Exercise goal: The entries shown here must be retyped in full, with no pictures included.

----------

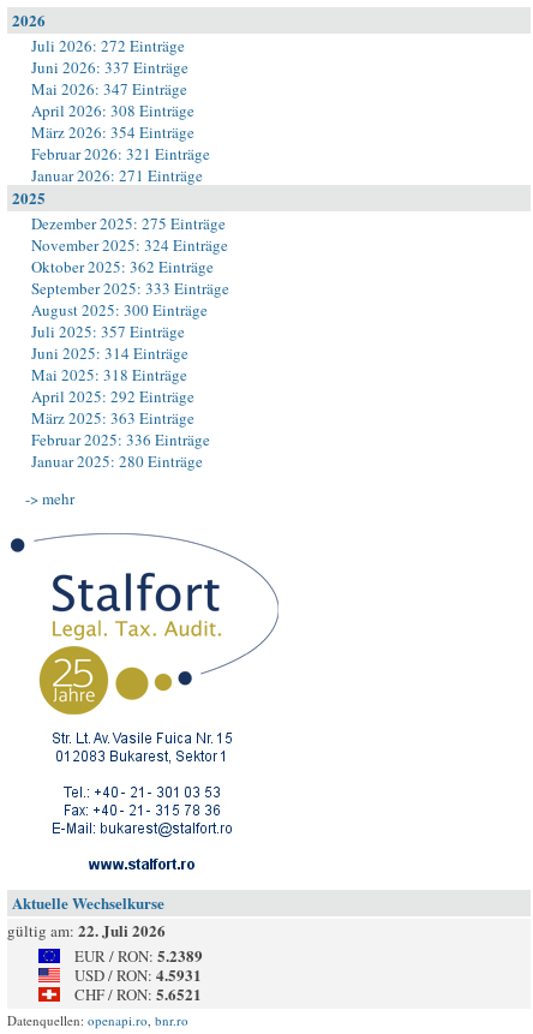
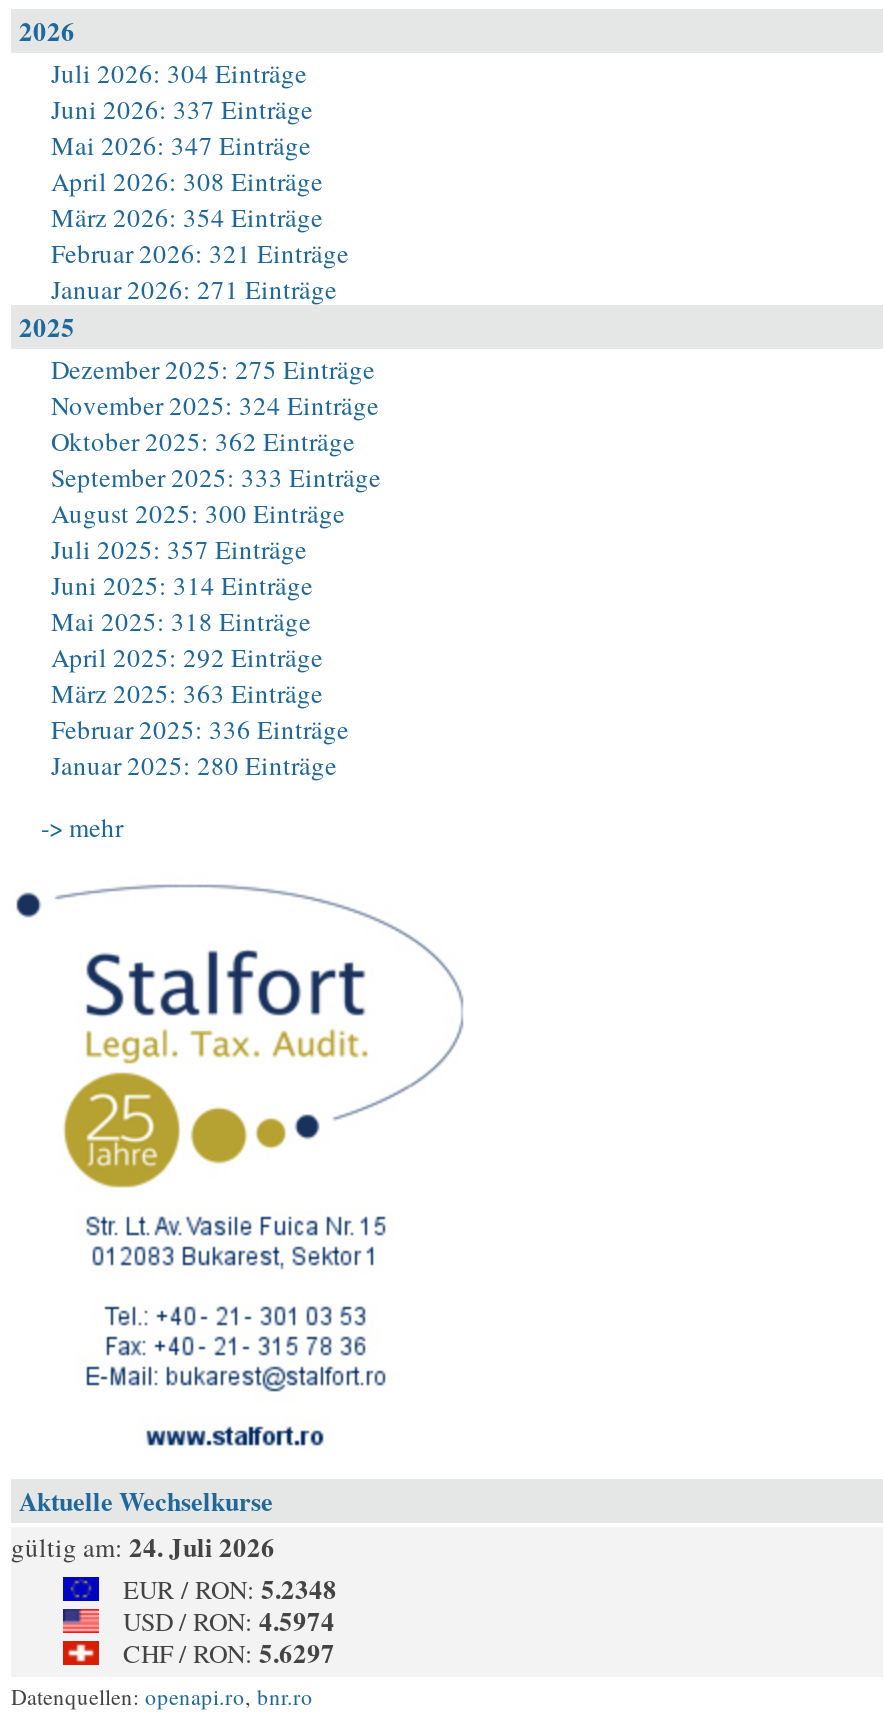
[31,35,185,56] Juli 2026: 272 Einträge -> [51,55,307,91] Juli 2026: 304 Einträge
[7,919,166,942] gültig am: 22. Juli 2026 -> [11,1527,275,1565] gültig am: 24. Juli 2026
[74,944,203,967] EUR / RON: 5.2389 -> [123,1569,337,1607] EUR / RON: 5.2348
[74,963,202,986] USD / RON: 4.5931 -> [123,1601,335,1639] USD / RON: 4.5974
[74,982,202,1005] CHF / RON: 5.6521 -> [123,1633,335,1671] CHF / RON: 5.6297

----------

Problem solution:
[31,35,185,56] Juli 2026: 272 Einträge -> [51,55,307,91] Juli 2026: 304 Einträge
[7,919,166,942] gültig am: 22. Juli 2026 -> [11,1527,275,1565] gültig am: 24. Juli 2026
[74,944,203,967] EUR / RON: 5.2389 -> [123,1569,337,1607] EUR / RON: 5.2348
[74,963,202,986] USD / RON: 4.5931 -> [123,1601,335,1639] USD / RON: 4.5974
[74,982,202,1005] CHF / RON: 5.6521 -> [123,1633,335,1671] CHF / RON: 5.6297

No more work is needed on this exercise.